В это утро много было говорено о так названной Пушкиным Молдавской песне: Чёрная шаль, на-днях им только написанной. Не зная самой песни, я не мог участвовать в разговоре; Пушкин это заметил, и по просьбе моей и Орлова обещал мне прочесть её; но повторив в разрыв некоторые строфы, вдруг схватил рапиру и начал играть ею; припрыгивал, становился в позу, как бы вызывая противника. В эту минуту вошёл Друганов. Пушкин, едва дав ему поздороваться с нами, стал предлагать ему биться, Друганов отказывался, Пушкин настоятельно требовал, и, как резвый ребёнок, стал шутя затрогивать его рапирой. Друганов отвёл рапиру рукою, Пушкин не унимался; Друганов начинал сердиться. Чтоб предупредить раздор новых моих знакомцев, я снова попросил Пушкина прочесть мне Молдавскую песню[85]. Пушкин охотно согласился, бросил рапиру и начал читать с большим одушевлением; каждая строфа занимала его, и, казалось, он вполне был доволен своим новорождённым творением. При этом, я не могу не вспомнить одно моё придирчивое замечание: как же, заметил я, вы говорите: в глазах потемнело, я весь изнемог, и потом: вхожу в отдалённый покой.

— Так что ж, — прервал Пушкин с быстротою молнии, вспыхнув сам, как зарница: — это не значит, что я ослеп.— Сознание моё, что это замечание придирчиво, что оно почти шутка, погасило мгновенный взрыв Пушкина, и мы пожали друг другу руки. При этом Пушкин, смеясь, начал мне рассказывать, как один из кишинёвских армян сердится на него за эту песню. — Да за что же? спросил я. — Он думает, отвечал Пушкин, прерывая смехом слова свои, что это я написал на его счёт. — Странно, сказал я, и вместе с тем пожелал видеть этого армянина — соперника мнимого счастливца с мнимой гречанкой. И боже мой, кого ж я увидел, если-б вы знали! самого неуклюжего старичка, армянина, — впоследствии общего нашего знакомца, А. М.[86], которым я не могу не заняться.
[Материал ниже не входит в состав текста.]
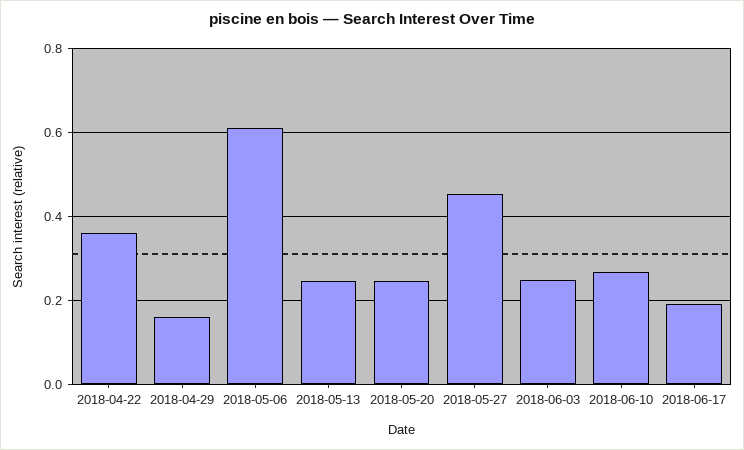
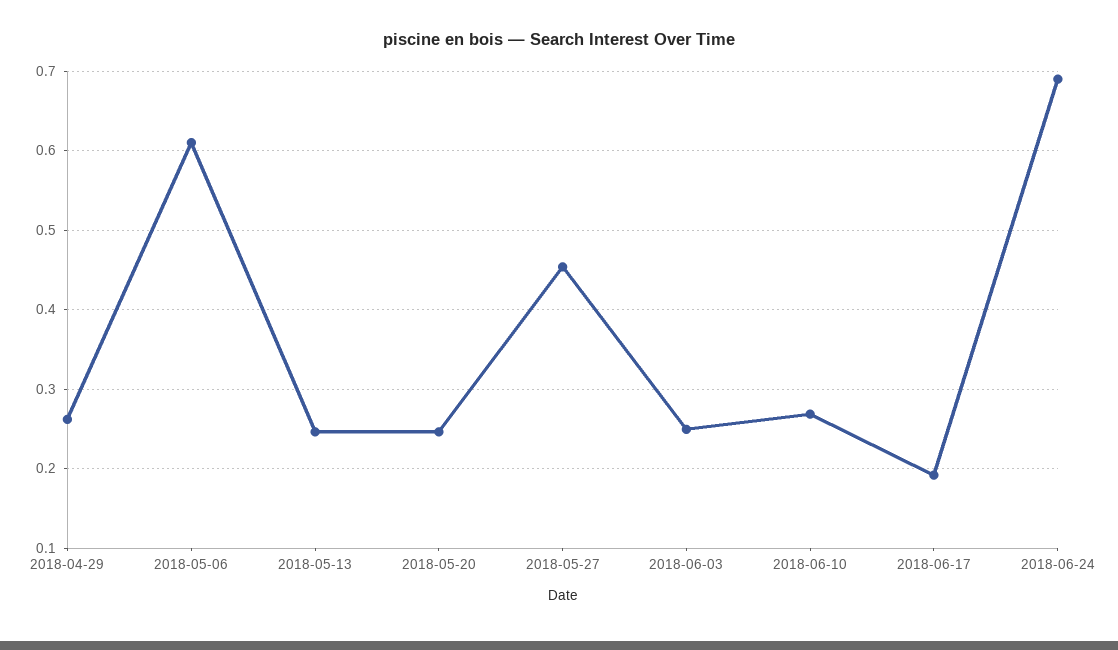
2018-04-22: 0.36 -> none
2018-04-29: 0.16 -> 0.26
2018-06-24: none -> 0.69

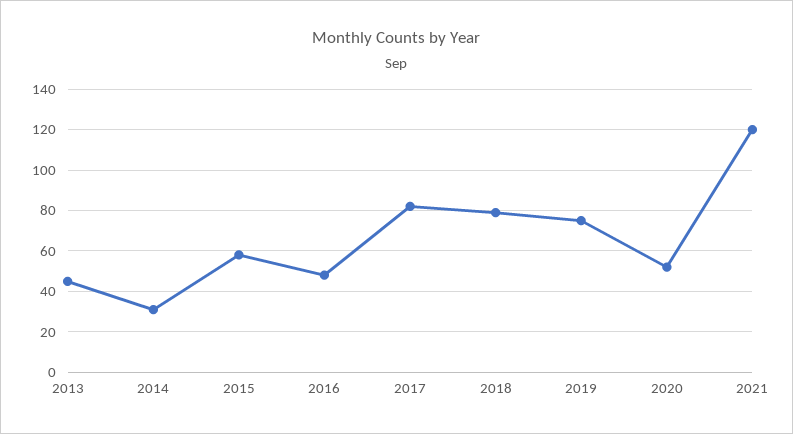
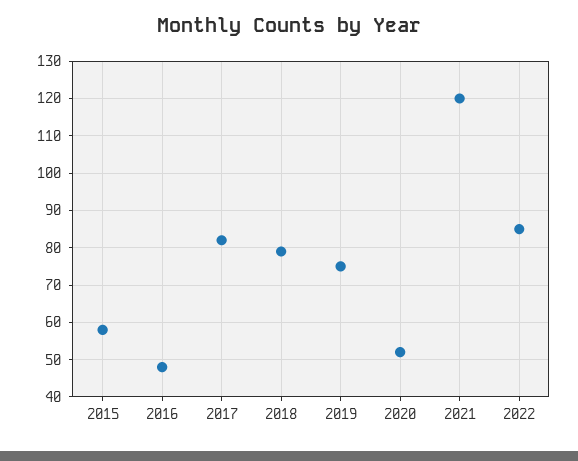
2013: 45 -> none
2014: 30 -> none
2022: none -> 85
Про А. М. нельзя сказать, что он просто был глуп — нет, в нём даже была какого-то рода смышлённость и острота; но о иных вещах его понятия совершенно были исключительны и противны здравому смыслу; а поэтому я напрасно ему доказывал всю нелепость негодования на Пушкина.

— Да, оно конечно, — говорил А. М., — оно конечно, всё правда, понимаю; да зачем же Пушкину смеяться над армянами!

Каково покажется: Чёрная шаль, эта драматическая песня, выражение самой знойной страсти, есть насмешка над армянами! Но где тут насмешка и в чём, кто его знает! А между тем, тот же А. М. под влиянием своих подозрений, при толках о Пушкине, готов был ввернуть своё словцо, не совсем выгодное для Пушкина, и таким-то образом нередко Пушкин наживал врагов себе.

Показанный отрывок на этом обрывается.